The Liberal government is looking at ways to deal with criminal records for possessing pot, but Trudeau said there will be no amnesty until after cannabis is legalized and controlled in July.
"Certainly we know the current legislation is hurting Canadians and criminalizing Canadians who perhaps shouldn't be. But that is an engagement we will take once we have a legalized and controlled regime in place — not before," he told reporters after a two-day cabinet retreat in London, Ont.
Trudeau said the government's plan for marijuana is "fundamentally" about public health and safety, and until the critical regulatory and security regimes are in place it will be treated as an illegal product.
"We recognize that anyone who is currently purchasing marijuana is participating in illegal activity that is funding criminal organizations and street gangs, and therefore we do not want to encourage, in any way, people to engage in that behaviour until the law has changed," he said.
"Once the law is changed, we will of course reflect on fairness in a way that is responsible moving forward."
The bill passed the House of Commons in November and is now in the Senate.
Possible pardons on the way
Earlier today, Public Safety Minister Ralph Goodale confirmed officials are examining "all the legal implications for possible pardons, or record suspensions, for criminal records for cannabis.
But he would not say how the government is likely to proceed.
"We're in the midst of a major change here. I know there is a real anxiety for a bit of a play-by-play commentary, but I think the responsible thing is to do the analysis, see where the unfairnesses are and take the appropriate steps to correct those problem," he told reporters in London, Ont., where the Liberal cabinet is holding a winter retreat. "But we need to do it in an orderly way."
A potential amnesty program was first reported in La Presse.
Critics have pushed for a pardon, or record suspension, program for simple possession of cannabis, and say people should not be criminally charged in the period before the government brings its legalization plan into force.
'Existing law remains'
While acknowledging "unfairnesses," Goodale said criminal charges and prosecutions must continue until the law formally changes. The government is aiming to legalize cannabis by July.
"We're moving in an orderly fashion to change the law appropriately and get the job done. In the meantime, the existing law remains and people need to obey that law."
Goodale said the change represents a "significant transformational change in the Canadian law."
He said any legal moves to address criminal records would not take place until after the laws are in force.

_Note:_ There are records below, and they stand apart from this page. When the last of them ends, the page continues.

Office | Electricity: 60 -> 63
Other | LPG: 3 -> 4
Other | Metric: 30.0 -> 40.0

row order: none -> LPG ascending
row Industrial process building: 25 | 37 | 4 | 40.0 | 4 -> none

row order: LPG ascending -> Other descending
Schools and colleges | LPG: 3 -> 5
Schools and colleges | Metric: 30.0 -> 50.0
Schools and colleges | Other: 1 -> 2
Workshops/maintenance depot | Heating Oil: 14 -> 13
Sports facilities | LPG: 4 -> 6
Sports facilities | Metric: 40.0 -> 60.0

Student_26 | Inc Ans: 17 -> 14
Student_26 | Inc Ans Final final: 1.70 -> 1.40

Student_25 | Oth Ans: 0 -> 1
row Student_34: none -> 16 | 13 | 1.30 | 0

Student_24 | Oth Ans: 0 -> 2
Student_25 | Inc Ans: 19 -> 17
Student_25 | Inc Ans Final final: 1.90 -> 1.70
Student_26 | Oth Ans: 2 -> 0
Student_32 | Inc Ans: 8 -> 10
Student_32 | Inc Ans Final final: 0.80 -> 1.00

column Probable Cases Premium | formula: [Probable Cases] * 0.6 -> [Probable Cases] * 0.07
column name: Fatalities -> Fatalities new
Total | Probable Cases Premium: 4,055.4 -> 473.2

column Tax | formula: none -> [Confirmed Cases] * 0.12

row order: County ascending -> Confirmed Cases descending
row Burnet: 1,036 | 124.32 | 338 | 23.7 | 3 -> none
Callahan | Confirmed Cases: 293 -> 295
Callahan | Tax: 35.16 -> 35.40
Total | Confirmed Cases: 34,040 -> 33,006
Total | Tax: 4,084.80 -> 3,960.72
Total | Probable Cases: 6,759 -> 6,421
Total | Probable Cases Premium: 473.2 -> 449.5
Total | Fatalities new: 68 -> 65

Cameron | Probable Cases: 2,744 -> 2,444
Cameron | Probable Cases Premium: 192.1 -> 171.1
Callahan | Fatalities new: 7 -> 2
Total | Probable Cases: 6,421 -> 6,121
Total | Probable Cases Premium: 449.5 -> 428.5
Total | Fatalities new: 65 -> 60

NDP health critic Don Davies said thousands of Canadians continue to get arrested, charged and convicted for something that will soon be legal, at a time when the justice system remains clogged and under-resourced.
"Parliament is well aware of the devastating consequences of carrying criminal convictions, especially for young people, Indigenous and marginalized Canadians," he told CBC News in a statement. "It is illogical and unjust to continue this policy on the eve of legalization."
Davies said the NDP proposed amendments to the pot legalization bill that would provide an expedited pardon process for Canadians carrying convictions for cannabis offences that no longer exist, but they were rejected.
"We once again call on the Trudeau government to create a process to pardon and expunge the criminal records of Canadians with cannabis offences," he said.
Supporting rehabilitation, crime prevention
Scott Bardsley, a spokesperson for Goodale, said anyone convicted of simple possession of up to 30 grams can apply for a record suspension through the Parole Board of Canada, five years after the sentence is completed.
The government is now in the process of reforming the pardons system based on "evidence-based criminal justice policies" that support rehabilitation and crime prevention.
He acknowledged pardons can be a significant barrier to employment, because some positions require criminal record checks.